Mr Singh admitted it will make matters more difficult. “We’ve seen that with Union Carbide and Dow. It is something not just for Bhopal – the idea that corporations can mutate their identities and leave their liability behind is something that needs to be addressed.”
Dow said there was no case to answer. It pointed out that it never owned or operated the Bhopal plant. When Union Carbide was subsumed into Dow, in 2001, the larger firm did not assume its liabilities, Dow said.
Dow argued that the case today has been brought by a campaign group rather than the government. “It is not a summons nor does it make TDCC [The Dow Chemical Company] a party to the proceeding.” Efforts to directly involve Dow in legal proceedings are, according to the company, “without merit” and Indian courts have no jurisdiction to compel Dow to take action.
“If they don’t show up there are elements of the law that have been violated, including obstruction of justice, and that is something we intend to pursue. It’s been too many years and it’s about time they answered this offence,” Mr Singh said.

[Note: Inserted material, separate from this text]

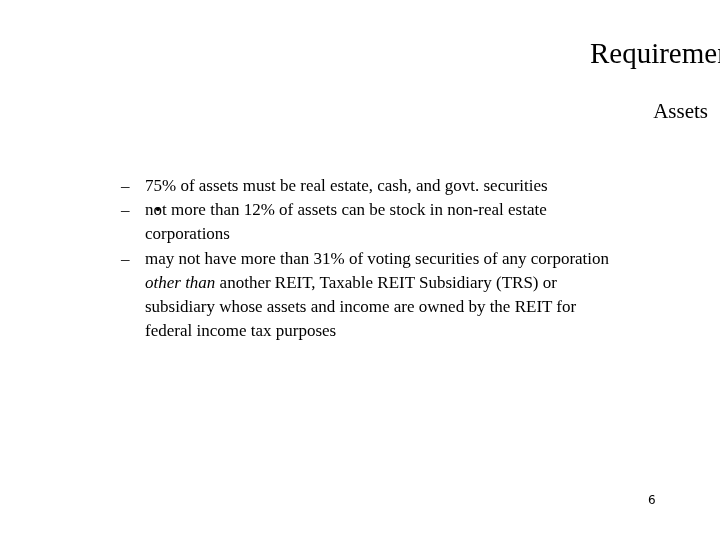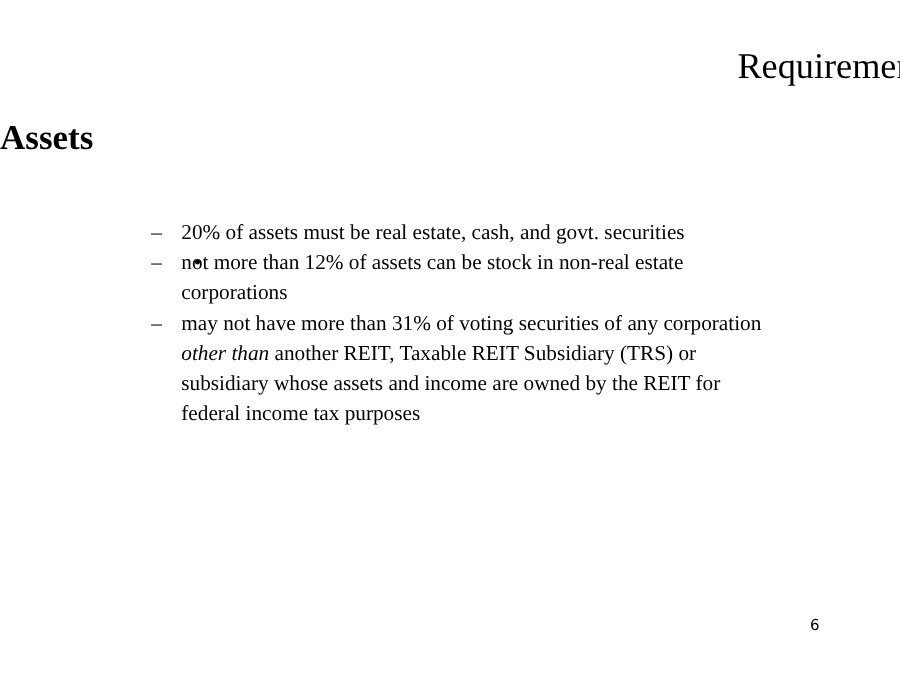"Assets" .slide-subtitle { font-size: 28px -> 21px; font-weight: bold -> normal; text-align: left -> right }
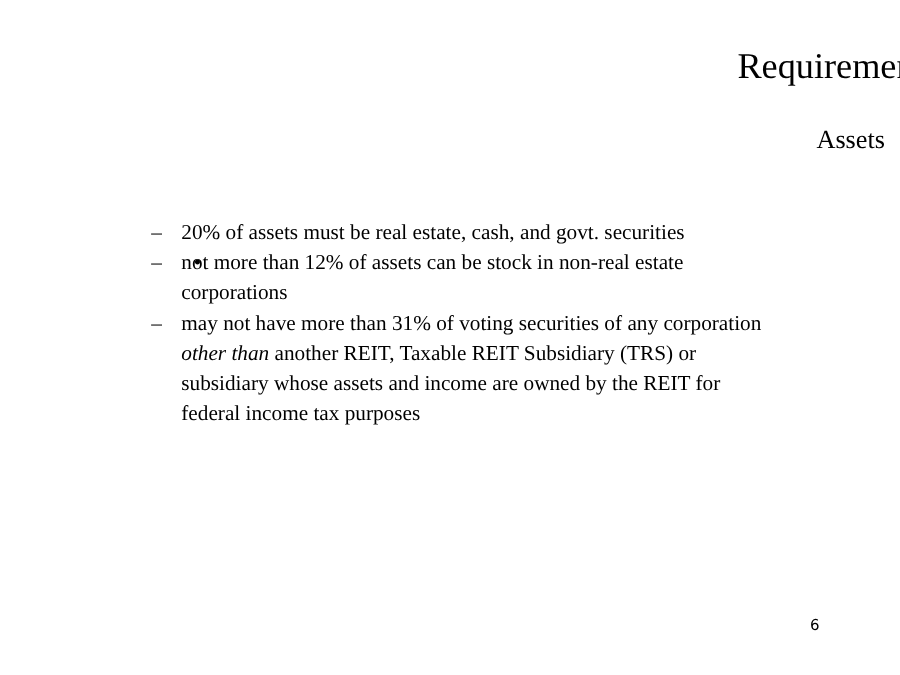"20% of assets must be" span { text: 20% -> 75% }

“Frankly, it is something we should be ashamed of, our inability to find an accused is ridiculous. There have been no diligent efforts on behalf of either the prosecution or the judiciary to bring this to book. One hopes the judiciary and prosecution step up. If they do there are sufficient tools to allow this to proceed.”
Satinath Sarangi, of the Bhopal Group for Information and Action, hoped the Indian authorities would summon “the courage to take effective legal actions against the corporation”.
“Seven members of my family have died because of the gas tragedy,” Rashida Bee, a trustee of the Chingari Rehabilitation Centre, a clinic to help victims of the tragedy, told The Independent on the 30th anniversary of the disaster. “Every day I have to take medicines. I have constant headaches and pains in my limbs.”
A soiled sticker found in the plant’s dusty control room after the disaster read: “Safety is everyone’s business.” The women in court will hope – against their expectations – to hear officers from one of the world’s biggest chemical businesses discuss that subject further.